The Rosenberg self-esteem (RSE) scale 18 was used to assess the freshmen’s attitude toward their self-worth. The RSE scale is a 10-item measure of global self-regard and includes items such as “On the whole, I am satisfied with myself.” Respondents express their degree of agreement on a 4-point Likert-type scale of strongly agree = 3, agree = 2, disagree = 1, and strongly disagree = 0. The scale generally has high reliability: Test–retest correlations are typically in the range of 0.77–0.88.[20] Preliminary cross-validation of the scale among secondary school pupils in Nigeria, using a principal factor analysis with varimax rotation yielded two factors: Self-confidence and self-depreciation.

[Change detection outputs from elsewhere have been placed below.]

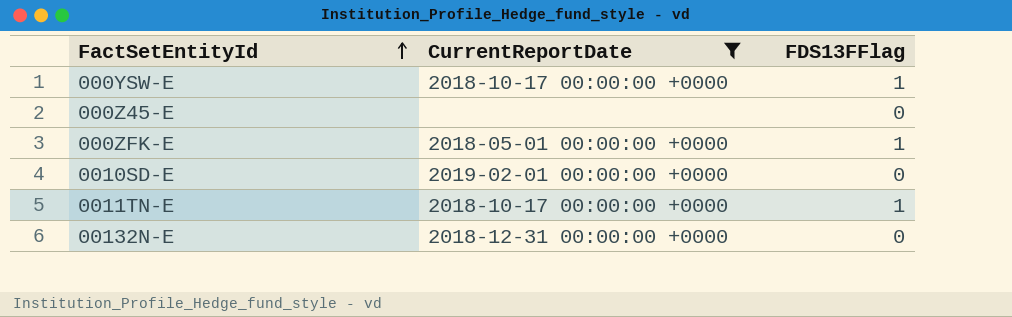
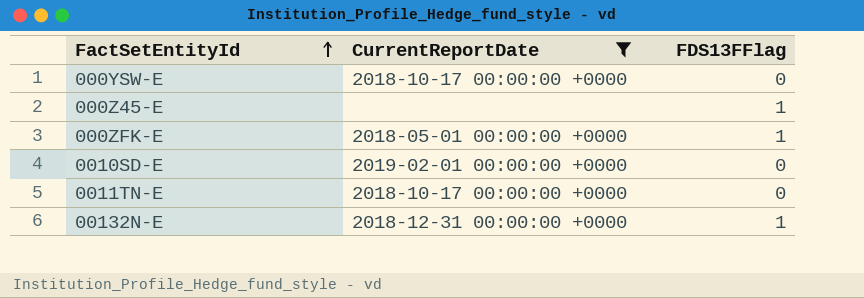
000YSW-E | FDS13FFlag: 1 -> 0
000Z45-E | FDS13FFlag: 0 -> 1
0011TN-E | FDS13FFlag: 1 -> 0
00132N-E | FDS13FFlag: 0 -> 1

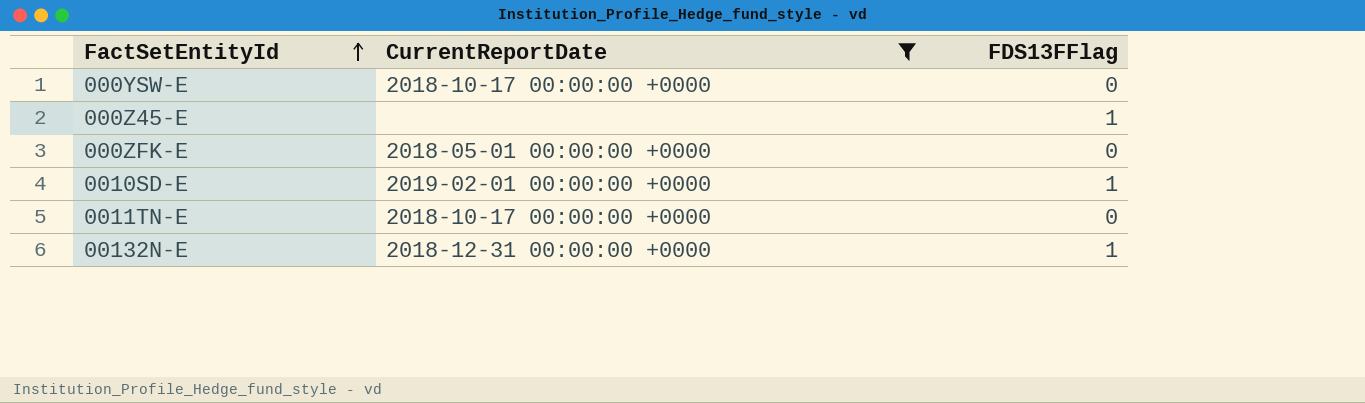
000ZFK-E | FDS13FFlag: 1 -> 0
0010SD-E | FDS13FFlag: 0 -> 1

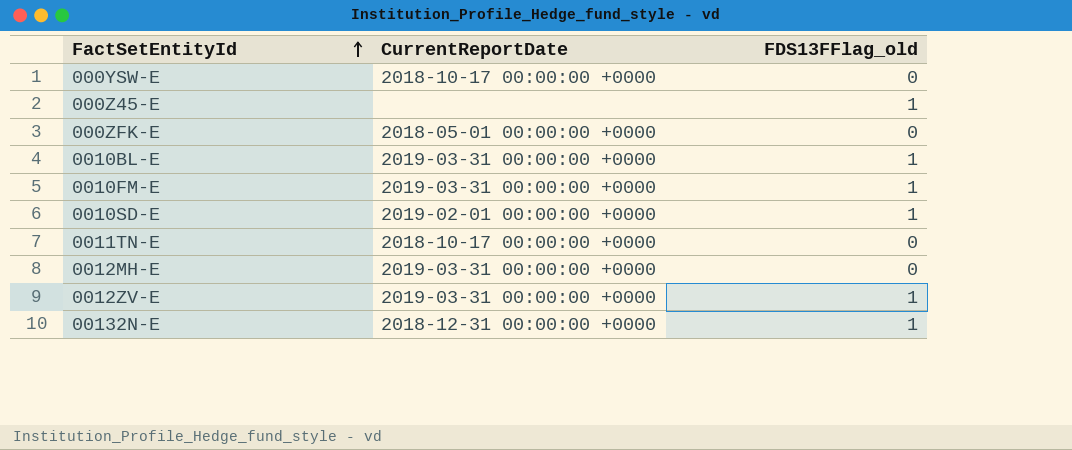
filter: CurrentReportDate != 2019-03-31 00:00:00 +0000 -> none
column name: FDS13FFlag -> FDS13FFlag_old

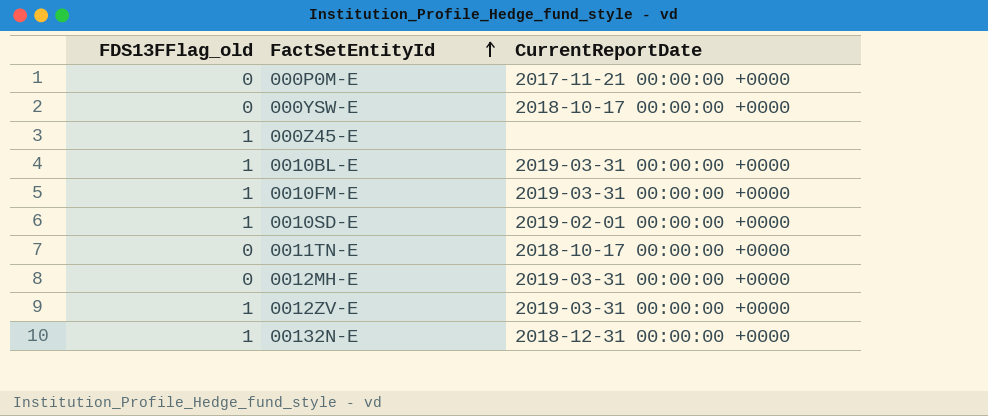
column FDS13FFlag_old | position: 3 -> 1
row 000ZFK-E: 2018-05-01 00:00:00 +0000 | 0 -> none
row 000P0M-E: none -> 0 | 2017-11-21 00:00:00 +0000

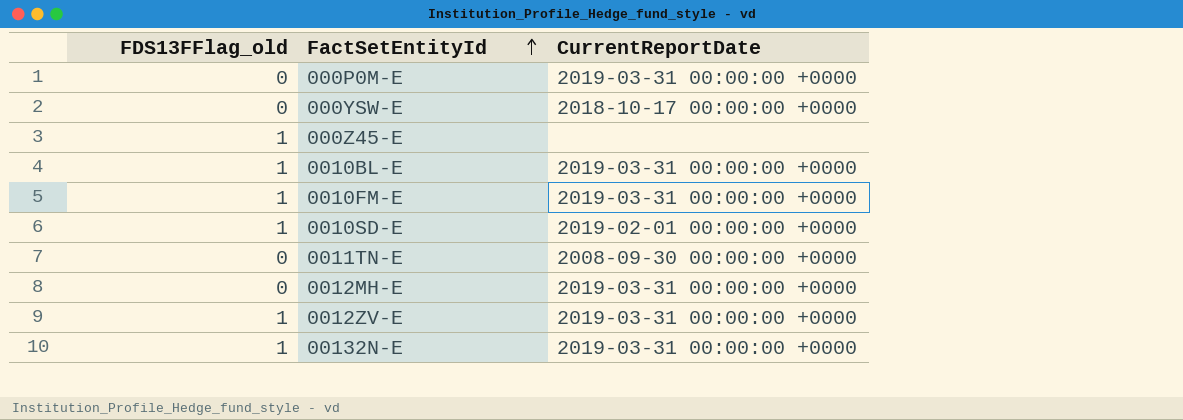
000P0M-E | CurrentReportDate: 2017-11-21 00:00:00 +0000 -> 2019-03-31 00:00:00 +0000
0011TN-E | CurrentReportDate: 2018-10-17 00:00:00 +0000 -> 2008-09-30 00:00:00 +0000
00132N-E | CurrentReportDate: 2018-12-31 00:00:00 +0000 -> 2019-03-31 00:00:00 +0000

The extracted factors are in the line with that reported by Rosenberg.[20] All items had a factor loading of 0.4 Eigenvalue. Coefficient alpha was 0.94. A test–retest reliability of r = 0.74, among job seekers in Ibadan, has also been reported by Olley (2008).[21] In the present sample, coefficient alpha was α = 0.87.

Depressive symptom

Clinical symptoms of depression were assessed by using the CES-D.[22] This twenty items screening instrument for the frequency of depressive symptoms has each of its item rated 0 (rarely or none of the time) to 3 (most or all of the time) for the frequency of occurrence in the past 7 days. Scores can range from 0 to 60 with a possible three levels classification of normal a score between 0 and 15 (indicating that an individual is experiencing high levels of depressive symptoms at this time), mild/moderate (a score of 15–21 is experiencing some mild to moderate symptoms of depression), and severe (a score over 21 is experiencing a high level of depressive symptoms associated with major depression). Items include “I was bothered by things that usually don’t bother me” “I did not feel like eating; my appetite was poor.” I felt I was just as good as other people.” Among the participants for this study, total CES-D mean scores ranged from 10 to 32. For the purpose of this study, Cronbach’s alpha was taken as α = 0.79. Item-total correlation coefficient was high for all the items with ranges between 0.65 and 0.87.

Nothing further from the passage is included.